> _BRIEF_
Of the lines below, report only those that contain "letter".

= = = = = = =

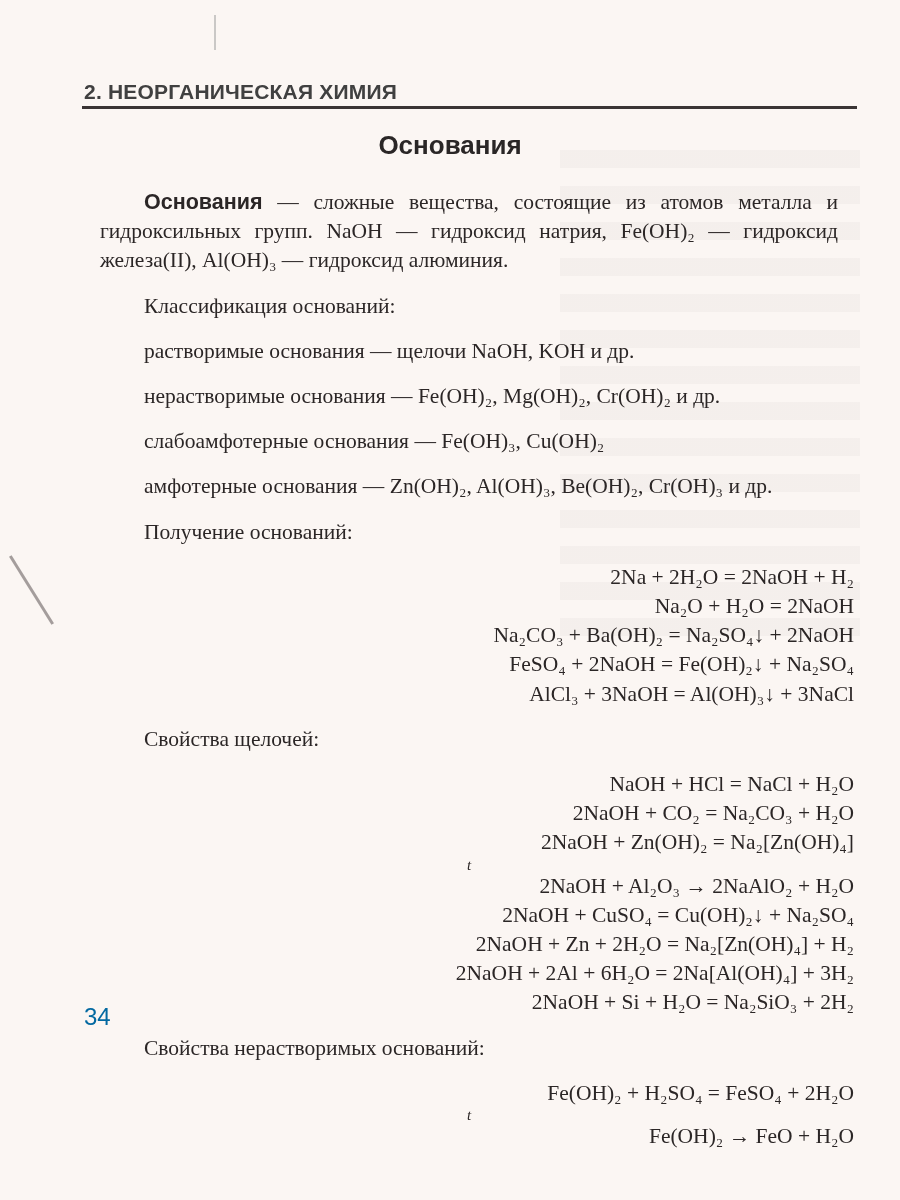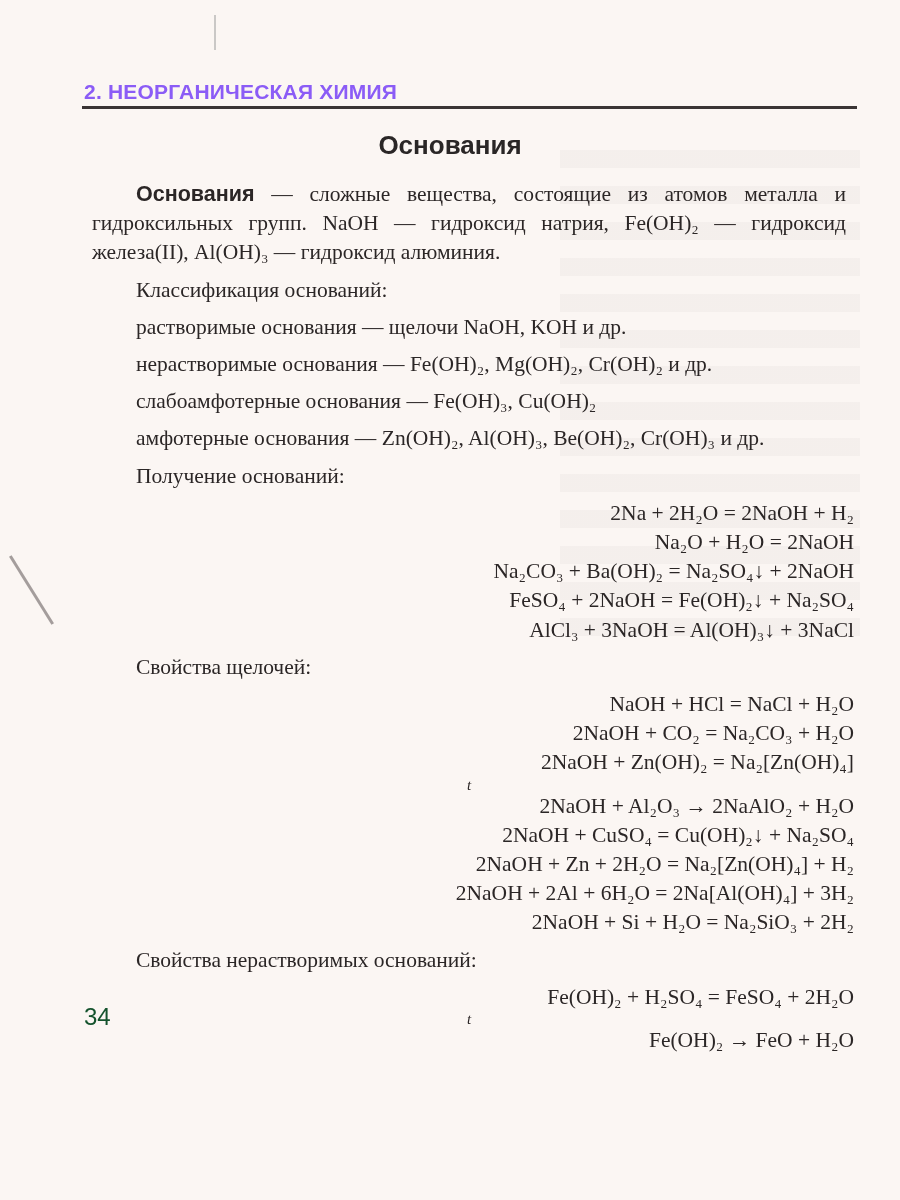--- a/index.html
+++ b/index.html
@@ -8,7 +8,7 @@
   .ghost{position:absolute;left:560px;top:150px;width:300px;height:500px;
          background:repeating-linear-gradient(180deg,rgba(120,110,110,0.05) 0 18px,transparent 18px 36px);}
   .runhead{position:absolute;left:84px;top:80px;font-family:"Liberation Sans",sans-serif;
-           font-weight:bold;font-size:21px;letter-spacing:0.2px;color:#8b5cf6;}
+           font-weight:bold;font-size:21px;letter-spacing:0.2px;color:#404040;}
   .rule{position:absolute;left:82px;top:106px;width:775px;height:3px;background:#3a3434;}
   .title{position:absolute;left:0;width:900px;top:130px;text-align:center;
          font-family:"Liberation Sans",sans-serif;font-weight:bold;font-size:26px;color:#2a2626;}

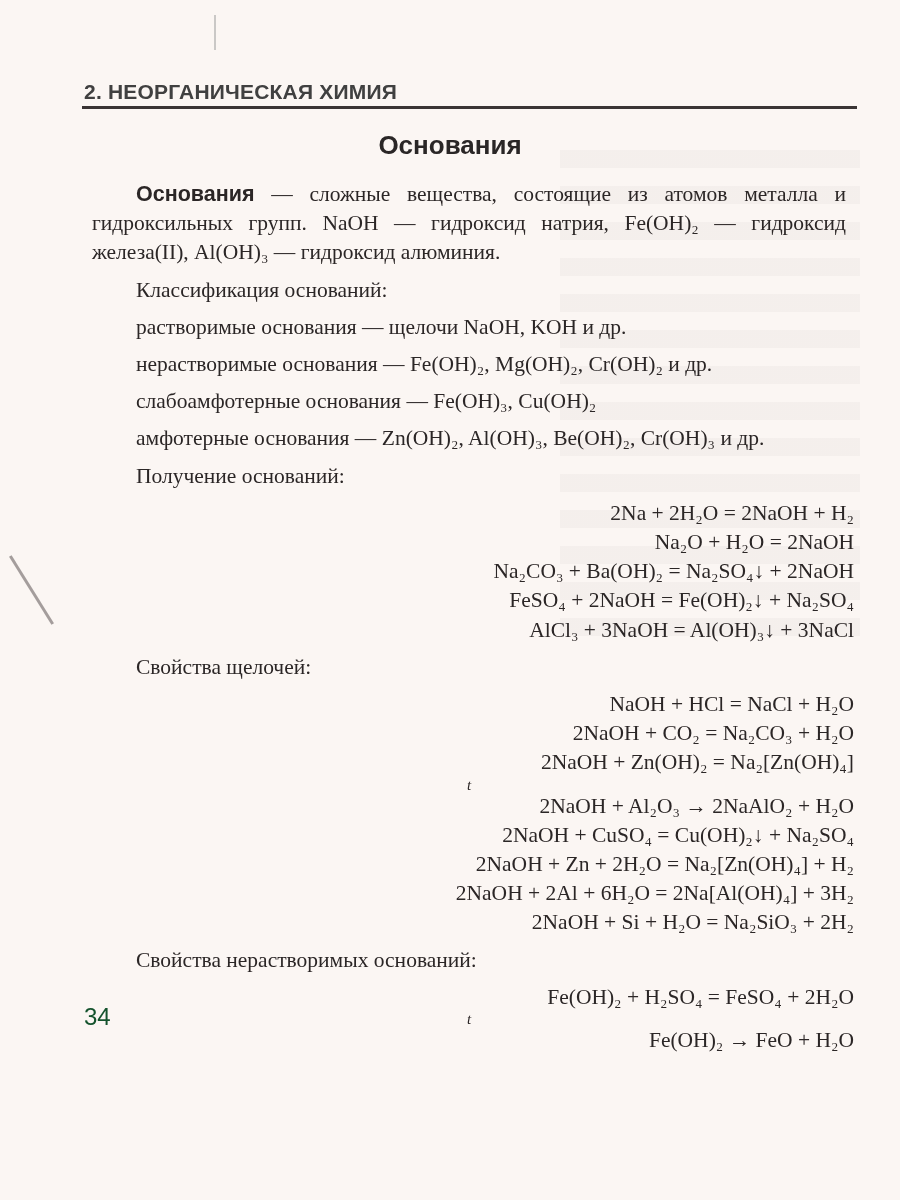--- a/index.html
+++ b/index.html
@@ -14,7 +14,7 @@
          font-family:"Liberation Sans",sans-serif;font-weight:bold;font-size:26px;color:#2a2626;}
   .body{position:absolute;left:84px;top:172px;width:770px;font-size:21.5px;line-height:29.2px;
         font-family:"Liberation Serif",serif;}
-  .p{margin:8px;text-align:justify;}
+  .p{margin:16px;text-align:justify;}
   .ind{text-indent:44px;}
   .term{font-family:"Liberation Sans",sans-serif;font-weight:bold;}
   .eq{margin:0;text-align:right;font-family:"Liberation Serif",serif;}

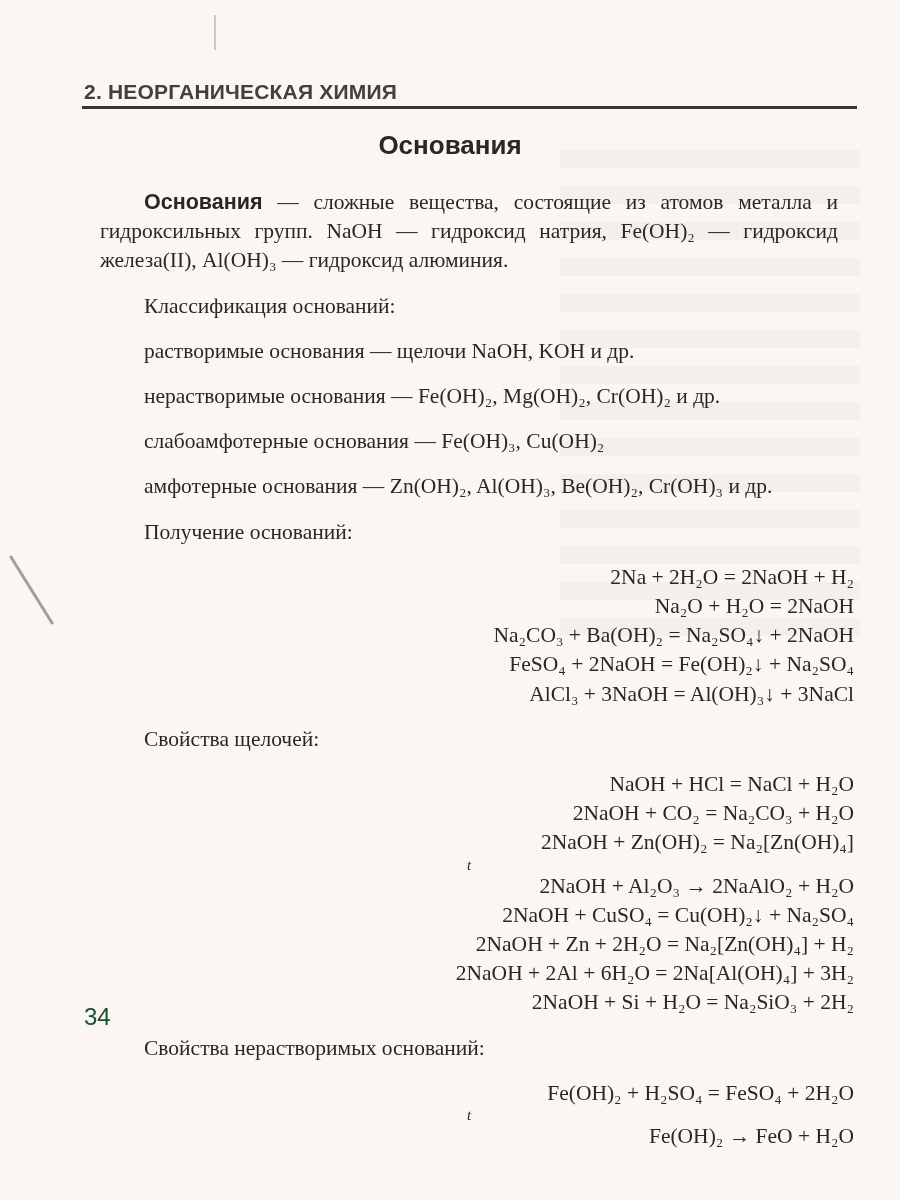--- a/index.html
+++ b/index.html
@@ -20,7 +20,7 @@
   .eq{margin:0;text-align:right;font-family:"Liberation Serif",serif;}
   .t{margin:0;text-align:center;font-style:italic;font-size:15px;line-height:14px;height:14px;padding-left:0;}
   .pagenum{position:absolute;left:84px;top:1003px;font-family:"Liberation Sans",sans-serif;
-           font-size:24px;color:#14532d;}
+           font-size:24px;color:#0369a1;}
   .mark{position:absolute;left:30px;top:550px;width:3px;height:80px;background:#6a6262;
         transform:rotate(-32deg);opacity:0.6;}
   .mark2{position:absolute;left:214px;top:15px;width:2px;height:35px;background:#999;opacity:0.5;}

= = = = = = =

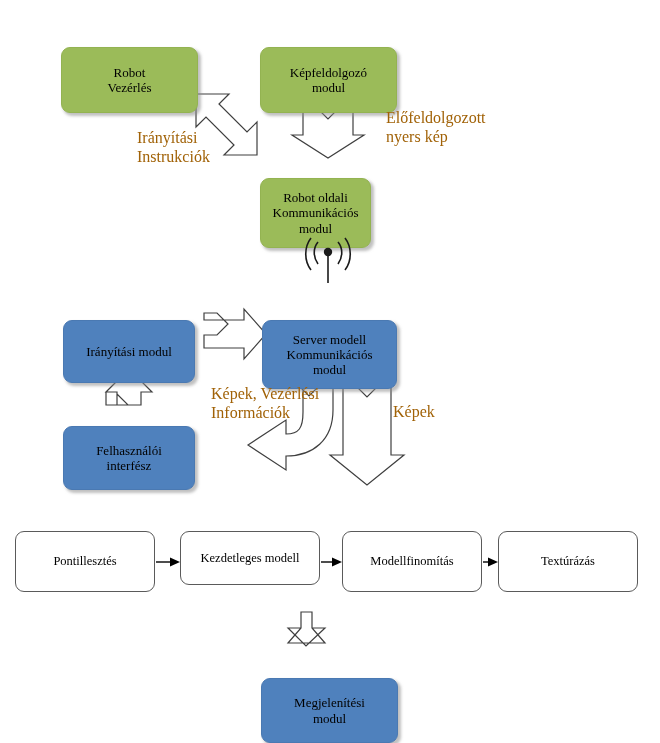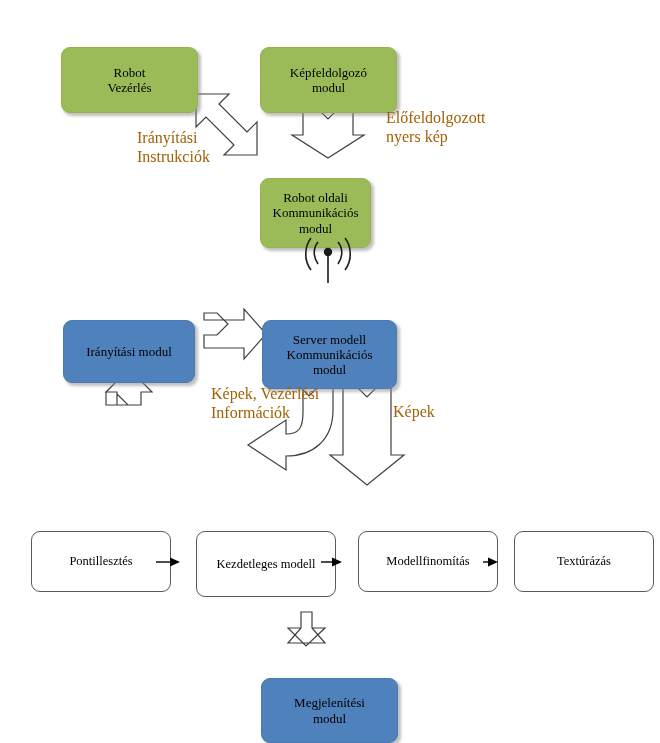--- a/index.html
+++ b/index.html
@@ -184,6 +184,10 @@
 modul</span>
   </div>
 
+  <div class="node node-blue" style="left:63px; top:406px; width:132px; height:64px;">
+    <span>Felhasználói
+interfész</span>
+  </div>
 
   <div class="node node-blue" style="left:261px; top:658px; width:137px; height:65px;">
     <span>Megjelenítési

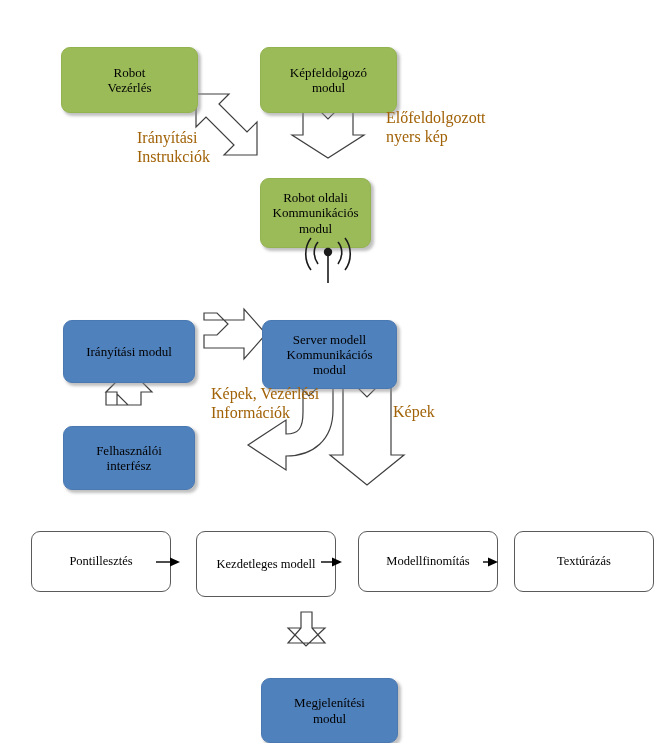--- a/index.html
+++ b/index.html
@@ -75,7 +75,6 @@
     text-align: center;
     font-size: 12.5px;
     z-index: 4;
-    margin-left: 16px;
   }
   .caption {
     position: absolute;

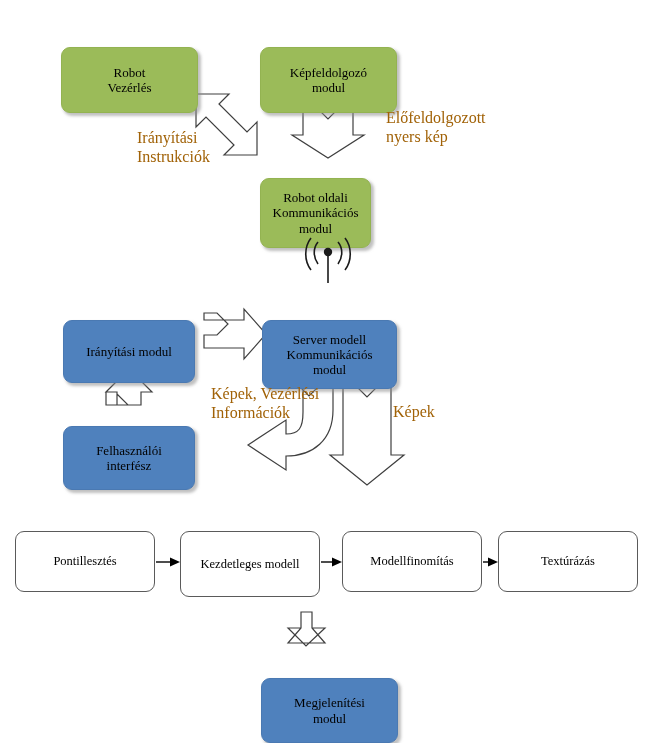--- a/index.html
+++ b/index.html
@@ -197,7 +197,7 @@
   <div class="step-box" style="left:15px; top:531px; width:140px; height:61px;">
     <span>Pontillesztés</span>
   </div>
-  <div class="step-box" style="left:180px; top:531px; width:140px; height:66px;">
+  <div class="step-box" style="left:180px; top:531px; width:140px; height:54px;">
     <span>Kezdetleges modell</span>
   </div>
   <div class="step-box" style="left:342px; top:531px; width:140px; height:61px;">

= = = = = = =

> _FINISHED TASK_
-           font-weight:bold;font-size:21px;letter-spacing:0.2px;color:#8b5cf6;}
+           font-weight:bold;font-size:21px;letter-spacing:0.2px;color:#404040;}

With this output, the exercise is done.